Interval Index

From APL Wiki
(Redirected from Bins)
Jump to navigation Jump to search
This page is about classifying data. See Indexing, Indices, Index Generator, and Index of for other operations named after indices.

Interval Index (), or Bins () in A+ and BQN, is a primitive search function which locates cells of its right argument relative to cells of a sorted left argument. Like searching for the right page for a word in a dictionary, knowing the first word on each page, Interval Index finds for each cell (word to search for) an index (page number) in the left argument (dictionary) so that the target cell is between the major cell at that index (first word on the page) and the major cell at the following index (first word on the next page). In general computer science, this problem is known as a predecessor search (see predecessor problem), since it searches for the predecessor—entry immediately preceding—of an array, but may be referred to by the name of a common technique used to solve it, the binary search. Interval Index may also be considered a way to perform data binning.

Like Grade, Interval Index relies on array ordering, but is not subject to comparison tolerance. Its result depends on index origin when present.

Examples

There are many variations on Interval Index. Examples here are based primarily on Dyalog APL's model.

Suppose a directory groups people by first name: those starting with A–D form one group, and similarly E–I, J–Q, and R–Z are each grouped together. A few APL developers want to know which section they are in. Interval Index is a perfect fit for this task. The left argument should be the first letter of each group (the last letters are not needed, as they are derived from the first letter of the next group), and the right argument should be the list of names. The five results correspond to the five right argument elements.

      'AEJR' ⍸ 'Ken' 'Adin' 'Larry' 'Phil' 'Roger'
3 1 3 3 4
Works in: Dyalog APL

In J the last letter of each group should be used instead, and the left argument must be converted to a list of boxed strings: (<@,"0'DIQZ') I. 'Ken';'Adin';'Larry';'Phil';'Roger'. The results are one smaller, because J uses index origin 0.

Left argument elements with multiple characters can also be used. Here, Ken and Larry are placed in the same group because their first names fall between "Ke" and "Lo".

      ('A' 'Ke' 'Lo' 'Pa') ⍸ 'Ken' 'Adin' 'Larry' 'Phil' 'Roger'
2 1 2 4 4
Works in: Dyalog APL

Interval Index is useful for constructing Histograms. Below, the intervals 1–9, 10–99, 100–999 are used to group several numbers. Again, the right endpoints of intervals are not needed (and in this case, they are not wanted, as they introduce confusion about where numbers such as 99.5 belong). For numbers before the first interval boundary, index 0 is returned, and for numbers after the last, index 4 is returned.

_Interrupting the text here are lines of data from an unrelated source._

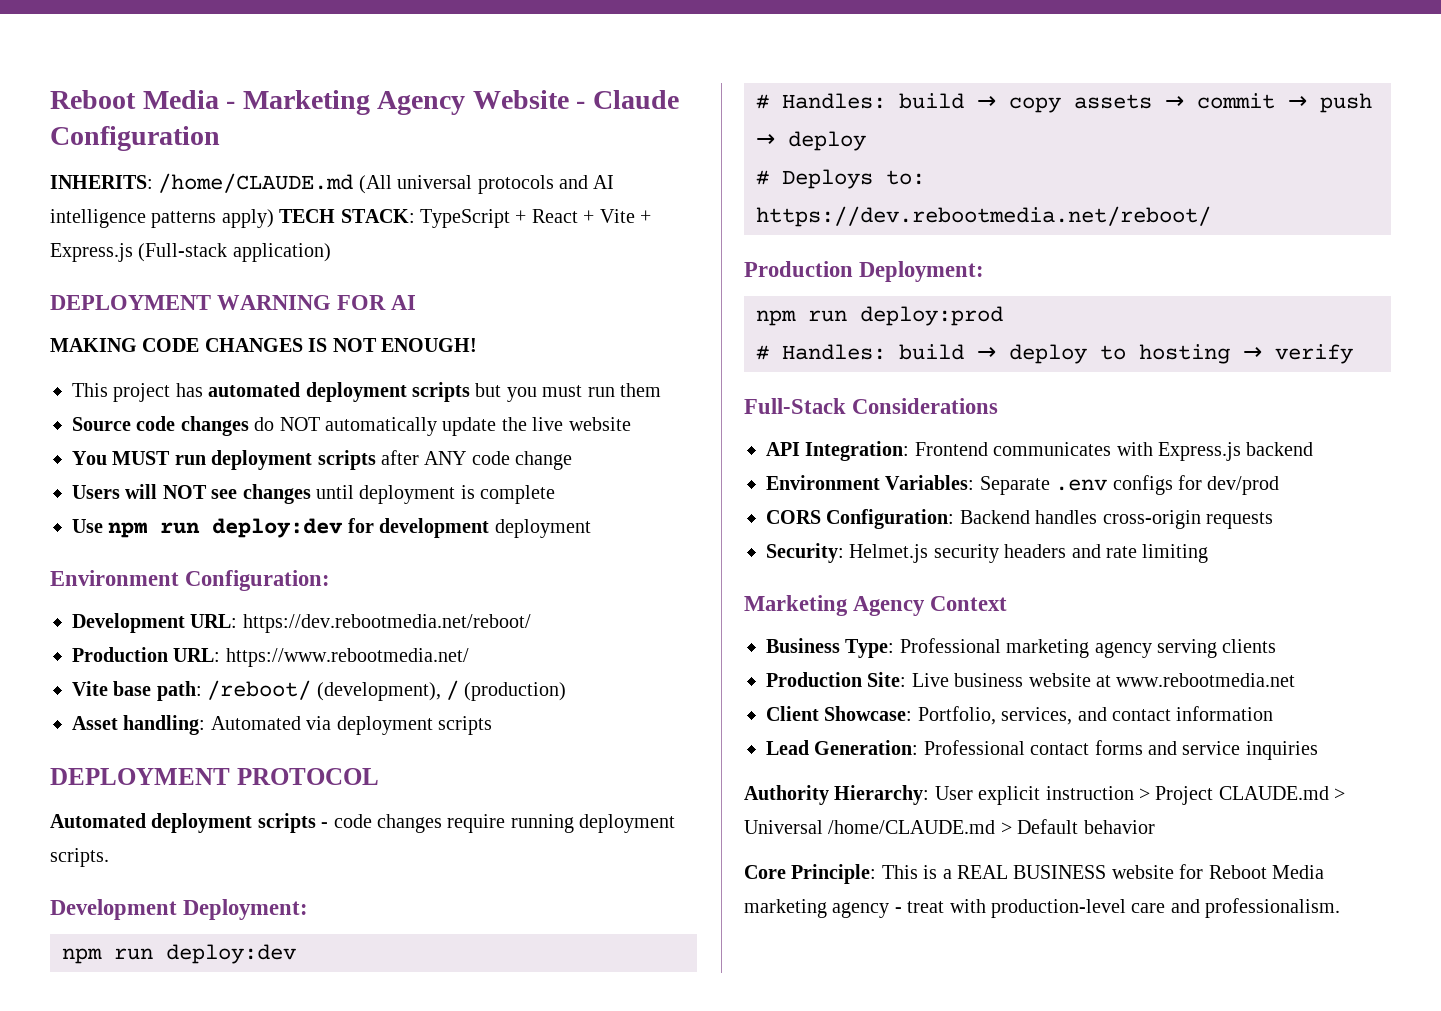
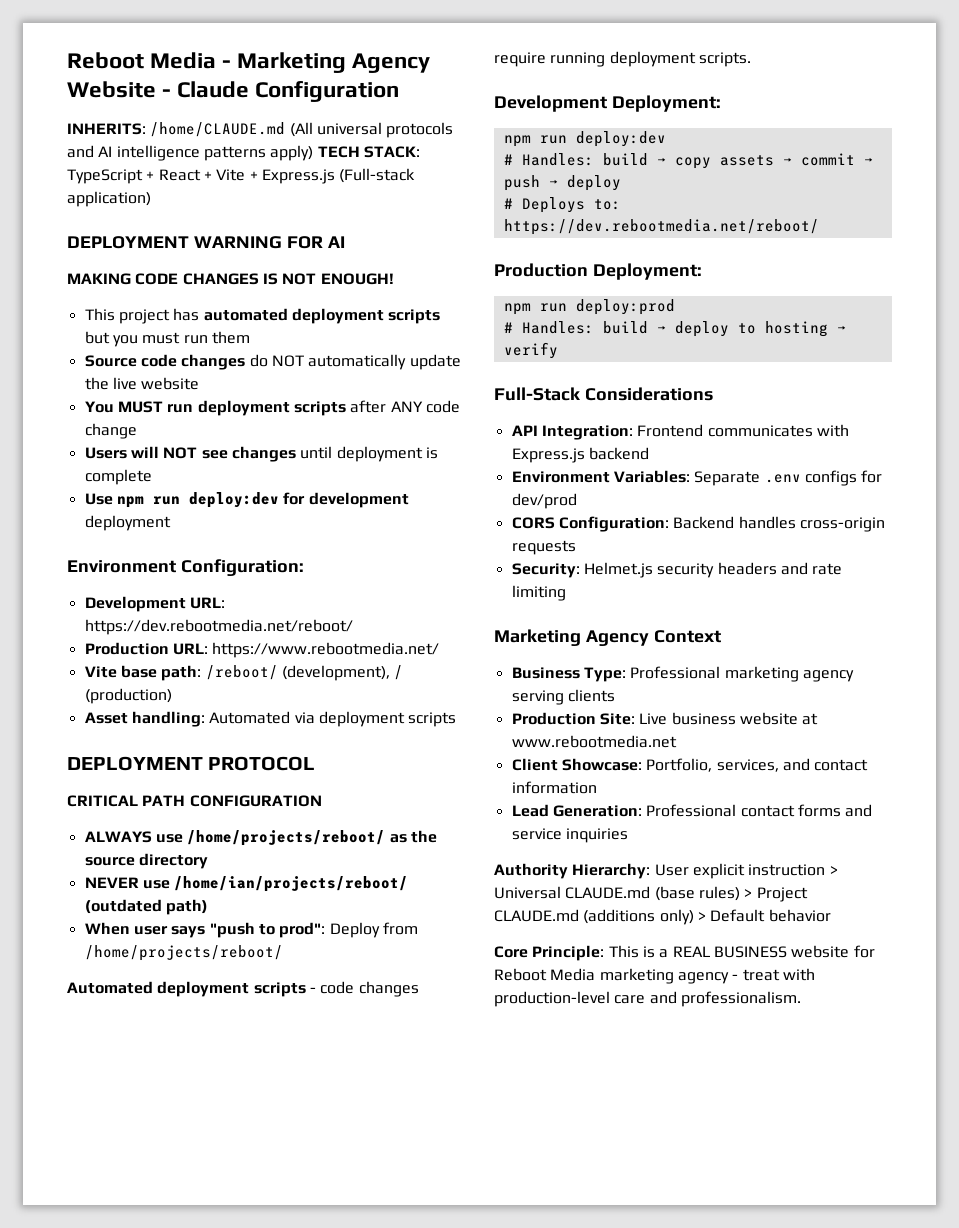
+ CRITICAL PATH CONFIGURATION
+ ALWAYS use /home/projects/reboot/ as the source directory
+ NEVER use /home/ian/projects/reboot/ (outdated path)
+ When user says "push to prod": Deploy from /home/projects/reboot/
- Authority Hierarchy: User explicit instruction > Project CLAUDE.md > Universal /home/CLAUDE.md > Default behavior
+ Authority Hierarchy: User explicit instruction > Universal CLAUDE.md (base rules) > Project CLAUDE.md (additions only) > Default behavior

      1 10 100 1000 ⍸ 44 2 1 0 2481
2 1 1 0 4
Works in: Dyalog APL

You can use Interval Index with matrices and other high-rank arrays as well, in order to compare cells of those array. For example, if you took several pictures at a programming conference, and have the conference schedule as well as image timestamps, then you can find which talk each picture is of. Use the start time for each talk as the left argument, and the timestamp for each picture in the right argument.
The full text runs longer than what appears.